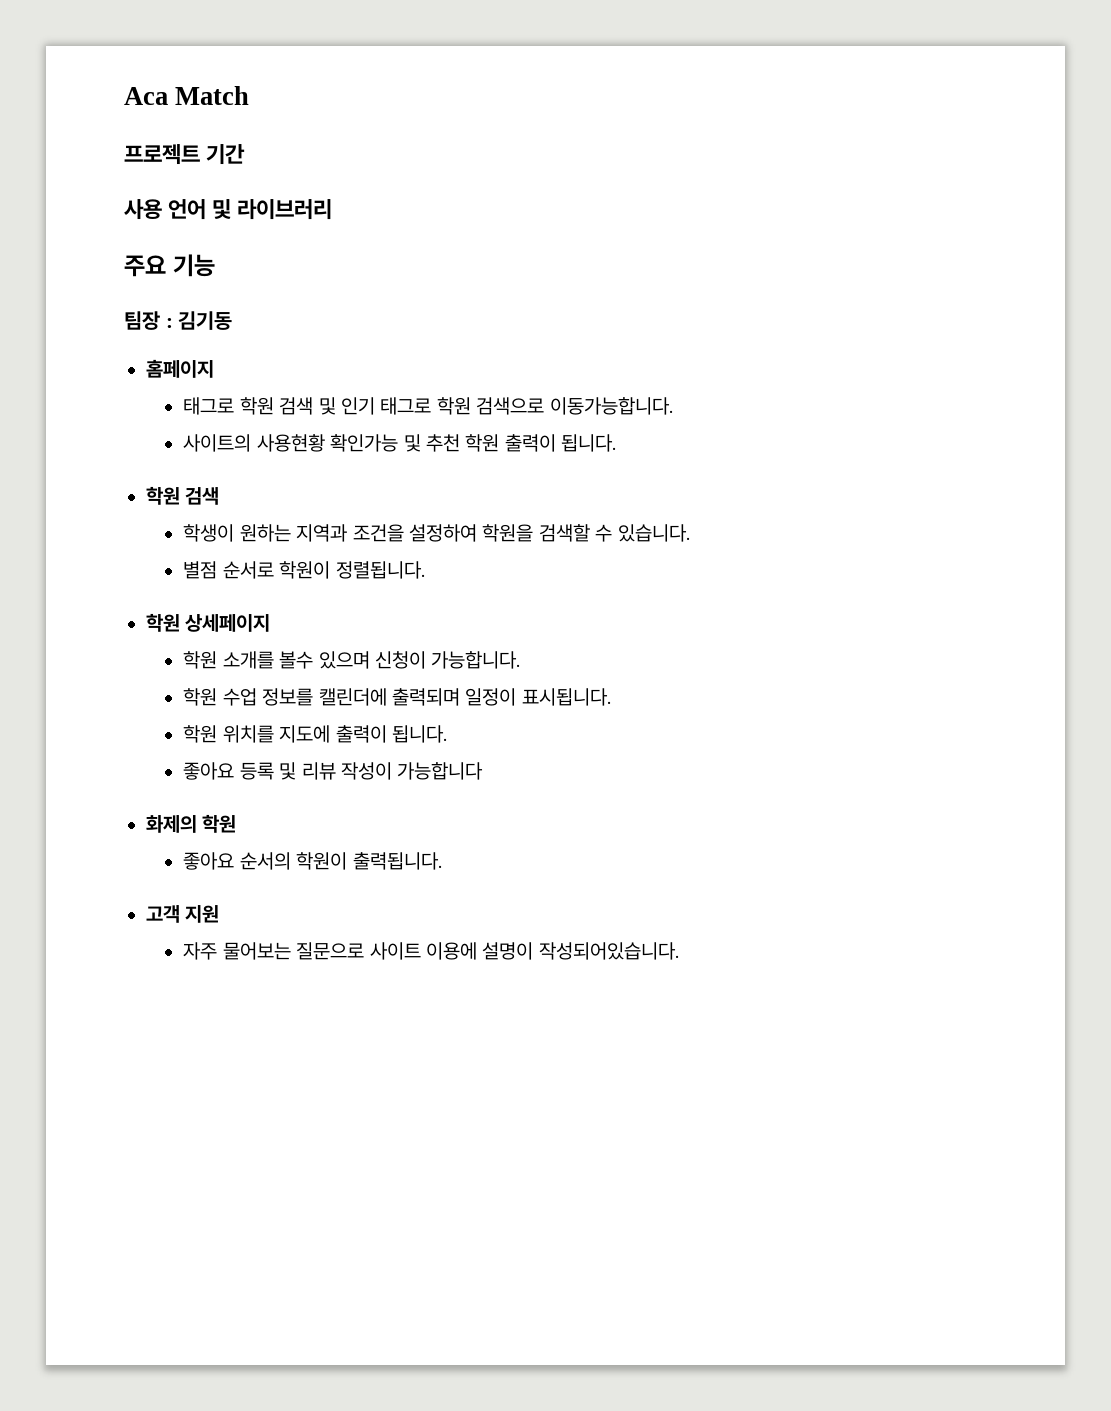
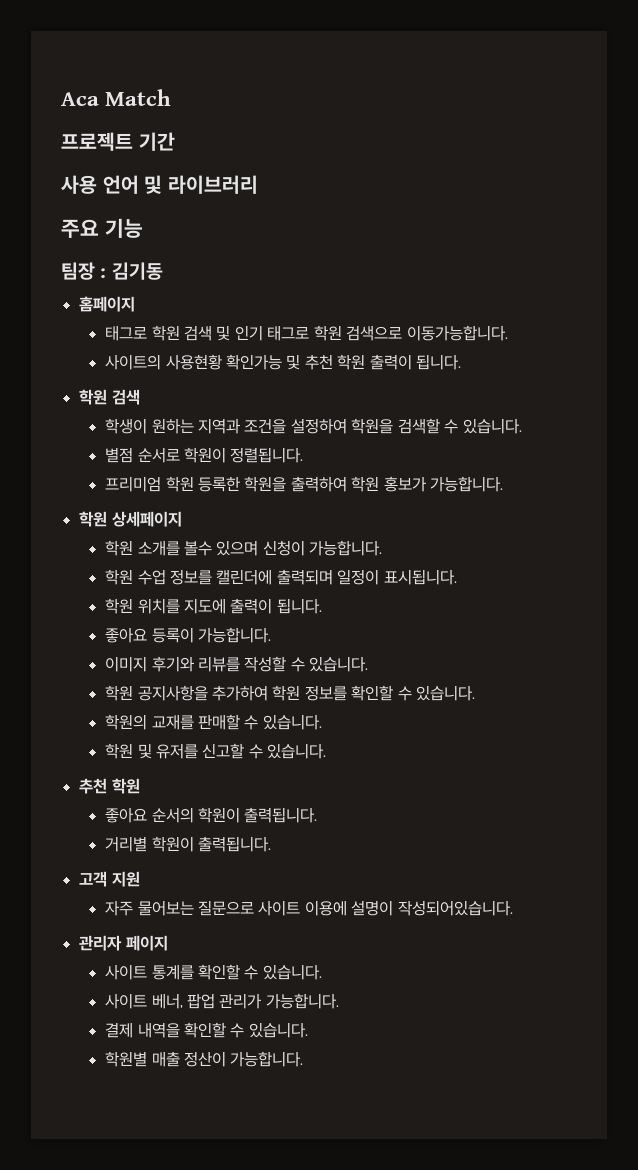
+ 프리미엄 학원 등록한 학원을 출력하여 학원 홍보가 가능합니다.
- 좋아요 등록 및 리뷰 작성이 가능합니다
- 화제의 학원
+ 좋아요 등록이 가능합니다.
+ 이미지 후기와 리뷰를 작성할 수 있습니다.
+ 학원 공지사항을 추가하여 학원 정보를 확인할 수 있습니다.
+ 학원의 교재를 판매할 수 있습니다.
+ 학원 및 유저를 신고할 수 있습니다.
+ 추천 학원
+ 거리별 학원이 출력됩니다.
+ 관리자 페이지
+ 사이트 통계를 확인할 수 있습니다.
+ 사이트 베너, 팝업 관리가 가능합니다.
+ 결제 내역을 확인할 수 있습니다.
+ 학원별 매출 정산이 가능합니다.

--

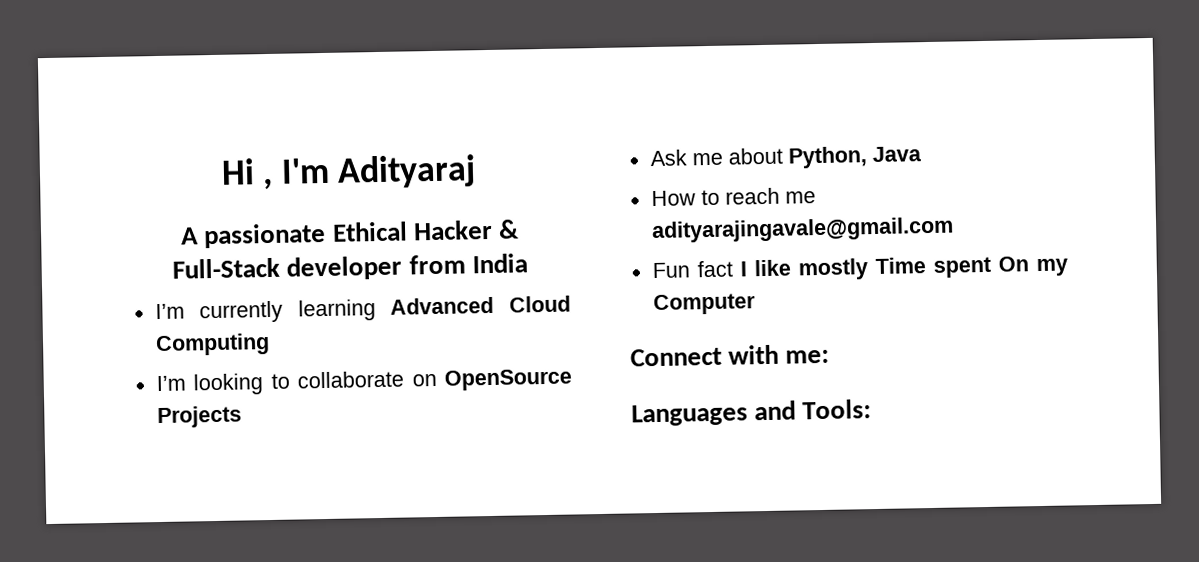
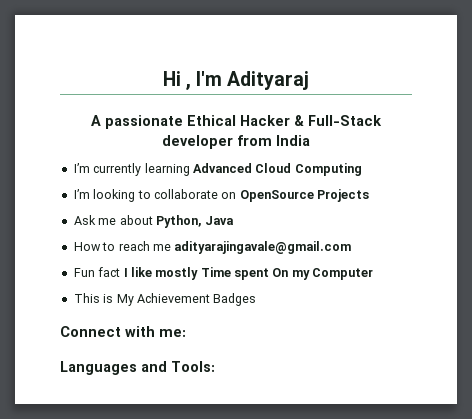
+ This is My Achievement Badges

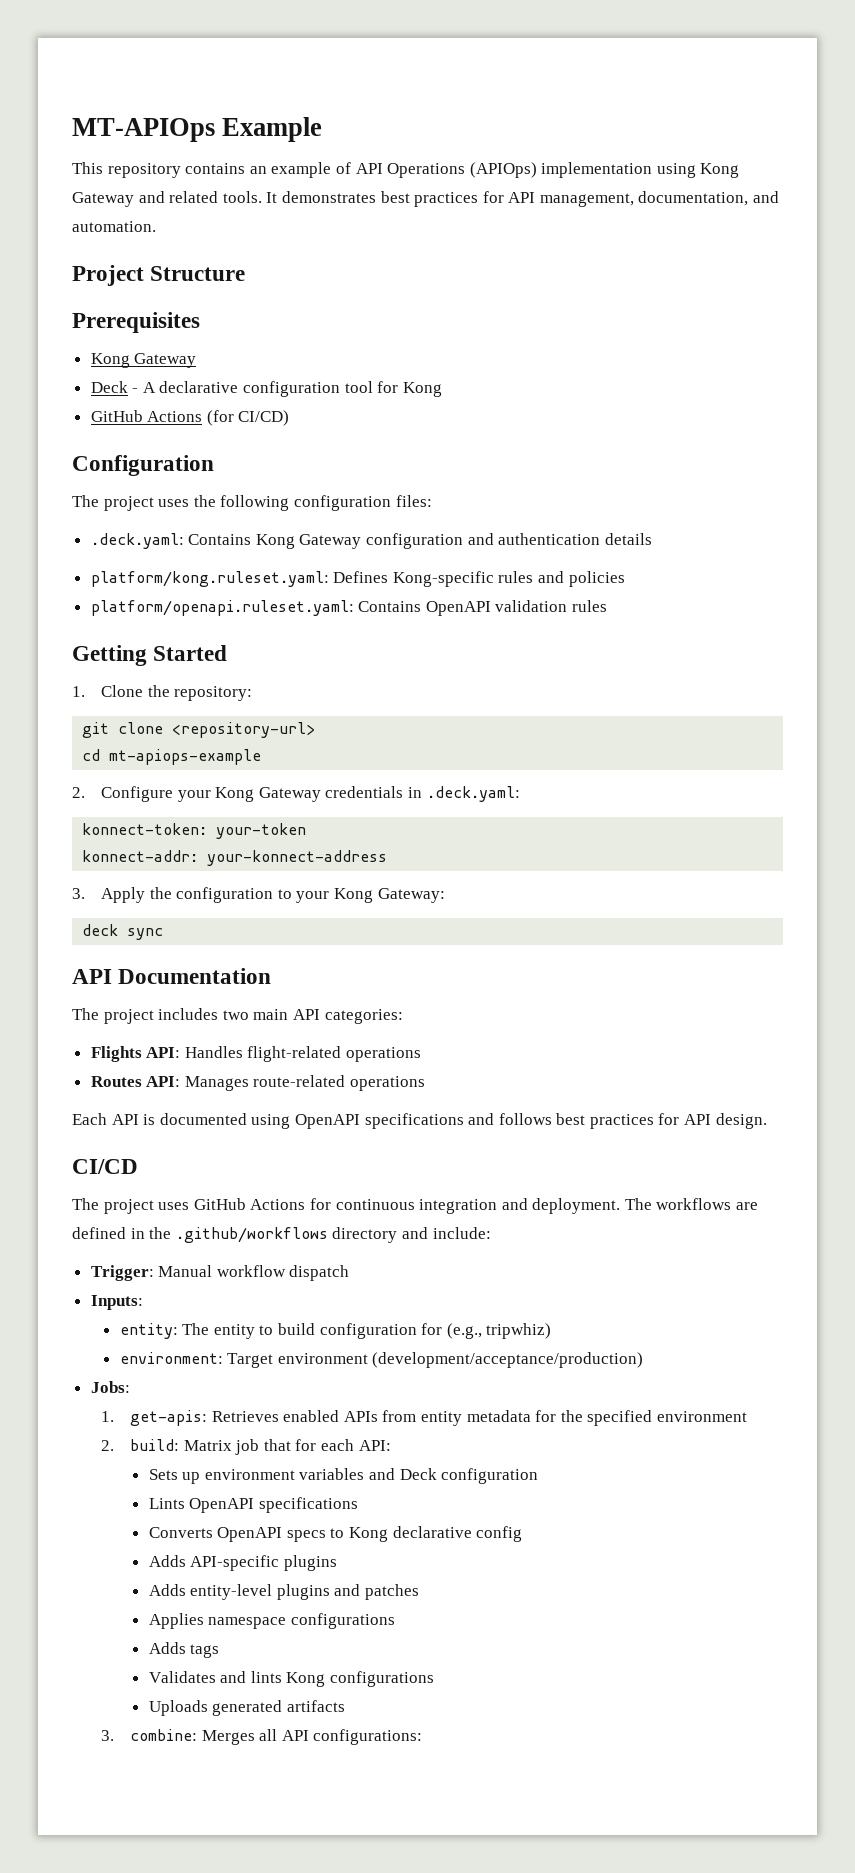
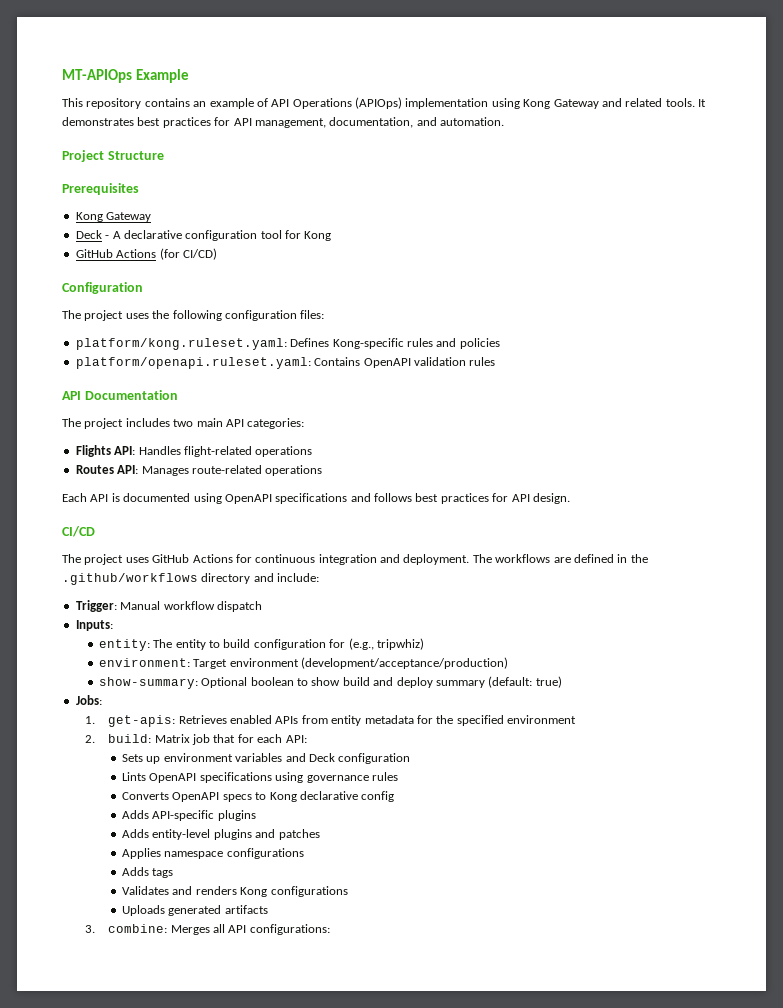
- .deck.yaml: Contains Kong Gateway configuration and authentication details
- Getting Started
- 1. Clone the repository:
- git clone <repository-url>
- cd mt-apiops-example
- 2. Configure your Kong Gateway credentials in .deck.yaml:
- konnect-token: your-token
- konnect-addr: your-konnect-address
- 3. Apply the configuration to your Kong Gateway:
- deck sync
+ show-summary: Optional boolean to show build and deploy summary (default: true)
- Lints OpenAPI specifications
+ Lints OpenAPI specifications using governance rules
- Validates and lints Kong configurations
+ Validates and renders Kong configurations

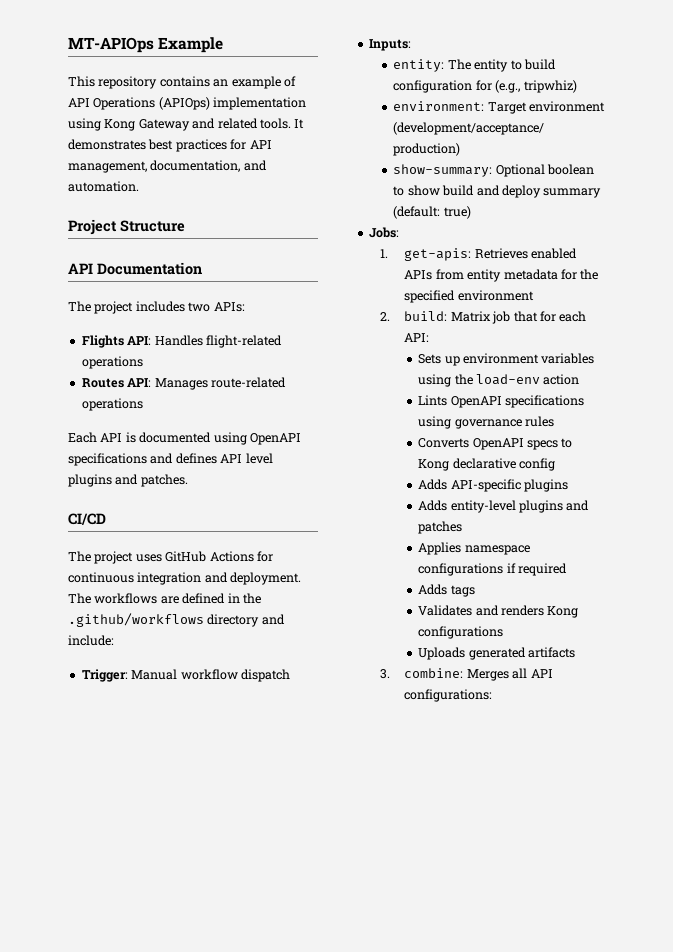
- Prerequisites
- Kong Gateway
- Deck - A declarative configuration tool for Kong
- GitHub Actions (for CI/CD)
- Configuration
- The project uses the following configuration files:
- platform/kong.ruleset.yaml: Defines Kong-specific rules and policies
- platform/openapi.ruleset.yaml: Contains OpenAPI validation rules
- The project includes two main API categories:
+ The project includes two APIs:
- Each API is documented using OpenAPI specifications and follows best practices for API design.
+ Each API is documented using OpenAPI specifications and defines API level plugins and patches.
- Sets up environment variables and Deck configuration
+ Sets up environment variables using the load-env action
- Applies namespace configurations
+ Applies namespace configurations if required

* * *

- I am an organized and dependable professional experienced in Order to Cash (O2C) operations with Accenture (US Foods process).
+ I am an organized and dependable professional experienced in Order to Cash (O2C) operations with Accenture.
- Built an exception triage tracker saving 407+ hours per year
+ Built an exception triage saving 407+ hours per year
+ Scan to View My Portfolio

## Goal of the exercise
Copy out each line of the listing that holds the word "가능합니다".

## Answer section
+ 프리미엄 학원 등록한 학원을 출력하여 학원 홍보가 가능합니다.
- 좋아요 등록 및 리뷰 작성이 가능합니다
+ 좋아요 등록이 가능합니다.
+ 사이트 베너, 팝업 관리가 가능합니다.
+ 학원별 매출 정산이 가능합니다.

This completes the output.